Rimaniamo cauti rispetto all’Europa centrale. L’inflazione sembra essersi stabilizzata su livelli inferiori (anche se è improbabile che torni al target come da proiezioni) e la crescita è stata lenta; tuttavia, queste tendenze sono riflesse nei rendimenti locali con cicli di allentamento aggressivi scontati nelle obbligazioni.

Economie di frontiera

I temi del supporto multilaterale e/o delle negoziazioni per la ristrutturazione del debito sembrano destinati a rimanere centrali nel 2024 ma è necessaria un’analisi caso per caso.

Mentre gli spread sono ancora relativamente ampi e in molti casi offrono un significativo margine per le valutazioni, è probabile che i tassi USA rimarranno relativamente elevati a meno che gli Stati Uniti non precipitino in recessione. Nessuno di questi scenari è particolarmente positivo per gli emittenti sovrani, che probabilmente dovranno pagare in ogni caso rendimenti a doppia cifra per rifinanziarsi. Sul fronte positivo, le recenti proposte di ristrutturazione sono state piuttosto favorevoli per gli obbligazionisti e il FMI ha continuato a erogare finanziamenti anche nei casi di possibili problematiche di sostenibilità (es. Egitto e Pakistan).

La Tunisia è un esempio di un titolo di credito che sconta un’elevata probabilità di default, in parte trainata dal disaccordo pubblico con il FMI. Tuttavia, con l’ampio incremento delle riserve in valuta estera dello scorso anno, il Paese dovrebbe essere in grado di assolvere alle imminenti scadenze del debito.
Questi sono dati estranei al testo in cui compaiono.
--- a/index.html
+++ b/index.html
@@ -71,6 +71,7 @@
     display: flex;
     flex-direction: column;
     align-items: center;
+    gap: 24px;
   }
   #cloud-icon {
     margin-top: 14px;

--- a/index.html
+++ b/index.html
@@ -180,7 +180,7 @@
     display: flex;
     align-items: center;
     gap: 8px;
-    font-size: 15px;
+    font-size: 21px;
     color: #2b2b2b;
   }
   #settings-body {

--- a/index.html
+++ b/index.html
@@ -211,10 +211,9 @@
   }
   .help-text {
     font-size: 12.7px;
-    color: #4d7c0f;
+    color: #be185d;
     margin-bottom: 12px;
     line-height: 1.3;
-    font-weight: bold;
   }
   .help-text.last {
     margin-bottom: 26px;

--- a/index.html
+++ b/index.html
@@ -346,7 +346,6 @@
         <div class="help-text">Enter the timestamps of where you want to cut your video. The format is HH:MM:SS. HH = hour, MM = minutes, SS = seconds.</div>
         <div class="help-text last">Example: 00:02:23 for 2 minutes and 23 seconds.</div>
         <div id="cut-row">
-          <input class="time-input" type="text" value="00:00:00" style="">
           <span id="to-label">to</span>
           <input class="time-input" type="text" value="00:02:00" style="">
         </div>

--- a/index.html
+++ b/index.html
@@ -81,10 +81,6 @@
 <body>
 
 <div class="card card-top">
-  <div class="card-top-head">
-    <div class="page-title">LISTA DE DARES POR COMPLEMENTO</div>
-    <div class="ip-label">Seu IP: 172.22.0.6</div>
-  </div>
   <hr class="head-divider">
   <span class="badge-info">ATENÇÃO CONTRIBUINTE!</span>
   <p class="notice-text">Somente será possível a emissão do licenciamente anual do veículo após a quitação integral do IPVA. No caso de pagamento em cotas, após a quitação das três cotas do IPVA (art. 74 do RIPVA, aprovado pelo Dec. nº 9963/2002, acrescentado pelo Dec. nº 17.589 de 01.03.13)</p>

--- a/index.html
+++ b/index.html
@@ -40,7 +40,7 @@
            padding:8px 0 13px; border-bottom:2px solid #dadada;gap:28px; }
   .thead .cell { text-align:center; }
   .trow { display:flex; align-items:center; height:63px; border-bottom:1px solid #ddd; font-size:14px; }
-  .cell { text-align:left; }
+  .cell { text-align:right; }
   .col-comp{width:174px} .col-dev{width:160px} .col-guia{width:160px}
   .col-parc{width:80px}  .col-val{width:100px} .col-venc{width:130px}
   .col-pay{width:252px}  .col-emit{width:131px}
Honduras è un altro esempio di titolo di credito ad elevato rendimento che valutiamo positivamente. Lo stallo politico sta attualmente rendendo difficile l’approvazione di alcune riforme, ma Honduras gode del supporto del FMI e ha fatto progressi negli ultimi anni, in particolare sul fronte fiscale. Di conseguenza gli indicatori del credito del Paese sono abbastanza positivi.